Alright @jude I have taken a look at that document. Thank you again for your time in sharing your knowledge and providing me this resource. It is very informative, well-written, and impressive. I am not saying this in regards to the scope and structure, but in vision. Hats off to everyone there for putting this together.
Also, I have to say that as someone who has a bit of a historical addiction to domain name registrations (seriously, it’s a problem LOL), this is especially appealing to me.
So if I understand correctly, it would seem that the reason my username is publicly exposed is to adhere to the DID?
EDIT: Turns out my concern here is in the wire format.
This does make sense and I understand this aspect, but () I want to be clear in my concern here.
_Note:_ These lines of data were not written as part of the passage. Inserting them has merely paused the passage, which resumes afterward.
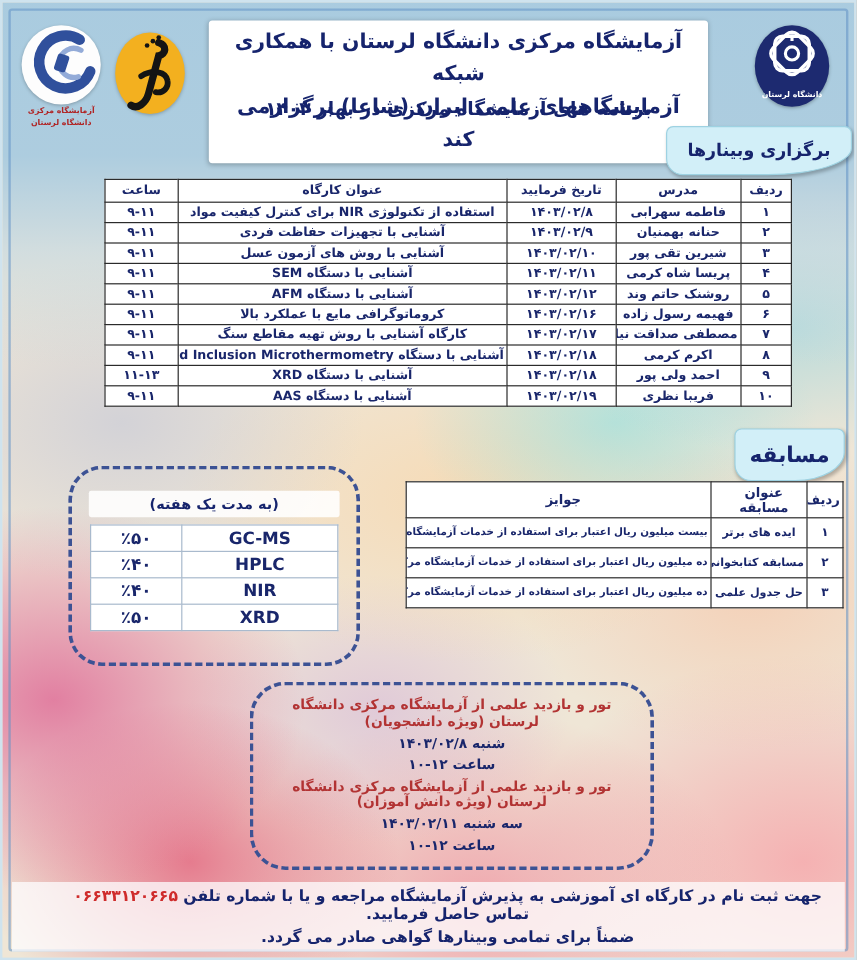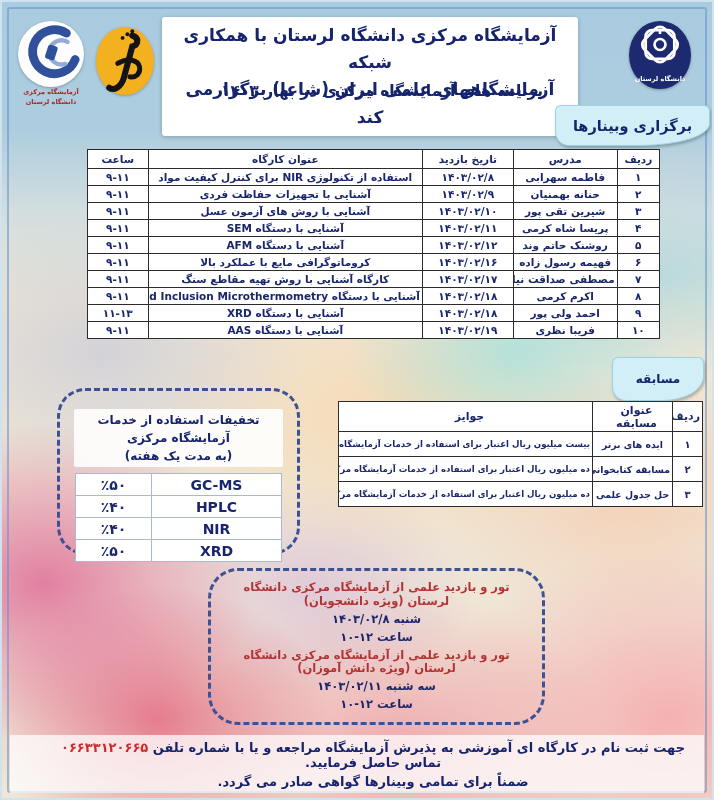--- a/index.html
+++ b/index.html
@@ -19,21 +19,21 @@
       radial-gradient(ellipse 230px 160px at 44% 74%, rgba(206,168,218,.45), transparent 70%),
       radial-gradient(ellipse 300px 220px at 56% 94%, rgba(240,158,168,.85), transparent 72%),
       radial-gradient(ellipse 330px 240px at 94% 90%, rgba(246,168,172,.85), transparent 72%);
     border:2px solid #cfe3ee;
     box-sizing:border-box;
   }
   .frame{position:absolute; inset:5px; border:2px solid rgba(96,146,196,.55); border-radius:3px; pointer-events:none;}
 
   
   .title-box{
-    position:absolute; left:160px; top:15px; width:416px; background:#fff;
+    position:absolute; left:172px; top:15px; width:416px; background:#fff;
     border-radius:3px; box-shadow:0 1px 4px rgba(0,0,0,.25);
     text-align:center; padding:5px 8px; box-sizing:border-box;
     color:#16246d; font-weight:bold; font-size:17px; line-height:1.6;
   }
   .subtitle{
     position:absolute; left:172px; top:80px; width:416px; text-align:center;
     color:#16246d; font-weight:bold; font-size:15.5px;
   }
   .logo-uni{position:absolute; left:627px; top:19px; width:62px; height:68px; background:#1d2a70;
     border-radius:50%; box-shadow:0 1px 3px rgba(0,0,0,.3);}
@@ -46,21 +46,21 @@
 
   
   .ribbon{
     position:absolute; background:#d2eff8; border:1px solid #9ed2e2;
     box-shadow:1px 2px 3px rgba(0,0,0,.25);
     border-radius:6px 6px 45% 14px / 6px 6px 55% 14px;
     color:#16246d; font-weight:bold; text-align:center;
     display:flex; align-items:center; justify-content:center;
   }
   .ribbon-webinars{left:553px; top:103px; width:153px; height:39px; font-size:14.5px;text-align:center;}
-  .ribbon-contest{left:610px; top:355px; width:90px; height:42px; font-size:12px;}
+  .ribbon-contest{left:610px; top:355px; width:90px; height:42px; font-size:18px;}
 
   
   table{border-collapse:collapse; background:#fff; table-layout:fixed;}
   td,th{border:1px solid #2b2b2b; text-align:center; font-weight:bold; color:#19266b; padding:0 2px; overflow:hidden;}
   .num{direction:ltr; unicode-bidi:isolate;}
 
   .tbl-webinars{position:absolute; left:85px; top:147px; width:573px; font-size:10.5px;}
   .tbl-webinars th{height:18px;}
   .tbl-webinars td{height:16px; line-height:1.15; white-space:nowrap;}
 
@@ -158,21 +158,21 @@
       <col style="width:42px">
         <col style="width:103px">
         <col style="width:90px">
         <col style="width:272px">
         <col style="width:60px">
     </colgroup>
     <thead>
       <tr>
         <th>ردیف</th>
         <th>مدرس</th>
-        <th>تاریخ بازدید</th>
+        <th>تاریخ فرمایید</th>
         <th>عنوان کارگاه</th>
         <th>ساعت</th>
       </tr>
     </thead>
     <tbody>
 
         <tr>
           <td>۱</td>
           <td>فاطمه سهرابی</td>
           <td class="num">۱۴۰۳/۰۲/۸</td>
@@ -288,21 +288,20 @@
         <tr>
           <td>۳</td>
           <td class="cell-ctitle">حل جدول علمی</td>
           <td class="cell-prize">ده میلیون ریال اعتبار برای استفاده از خدمات آزمایشگاه مرکزی (۵ نفر)</td>
         </tr>
       </tbody>
   </table>
 
   <div class="discount-box">
     <div class="discount-title">
-      <div>تخفیفات استفاده از خدمات آزمایشگاه مرکزی</div>
       <div>(به مدت یک هفته)</div>
     </div>
     <table class="tbl-disc">
       <colgroup>
           <col style="width:130px">
           <col style="width:76px">
         </colgroup>
       <tbody>
 
           <tr>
It might be due to my newfound interest in the technical workings of blockchains and I could be suffering from ill-conceived notions as I have not entirely groked this subject yet, so I appreciate any further patience you can lend in this regard.
It would seem to me that some information is not readily available to the user from a “vanilla” explorer, as you called it, but the user name is. Even if this is to adhere to a standard, it seems incongruent with the nature of blockchain which is intended (from what I understand) to be anonymous. That’s the primary concern.
The secondary concerns stem from the primary, of course. If someone can see the id, they know without much work that:
- This is a blockstack message (or at least, a message used by blockstack).
- This is a blockstack message about a blockstack user.
- This message can be used to build an intelligence profile around this information, for whatever purpose (and it’s usually not for a good thing).
Further, this party knows that since blockstack exposes this information in a public manner for this aspect of their system, that there must be other aspects of the blockstack system that also provides additional, exposed information that could in turn lead to other vectors of interest, intelligence gathering, and possible attack.
Additionally, I would tend to think that if another service could build a similar offering that does not expose such information in a publicly accessible way, it would gain more interest and subsequent traction in the marketplace in comparison to blockstack’s offering, as it would protect the customer information that is enrolled in it (and therefore circumvent the concerns outlined above and more).
I hope that helps clarify my concern here and makes sense to you. Again, my (mis)understanding here could be completely due to my newb status, but my concern was the same as before when I mentioned it. Reading the very commendable document you provided seems to explain the use of it, but does not seem to explain away the concern I have on why it is used in a way that offers exposure to potential nefarious tracers and parties.
Please feel free to let me know what I have fundamentally misunderstood here and/or to correct what I have misunderstood, which, incidentally, has been the story of my life lately.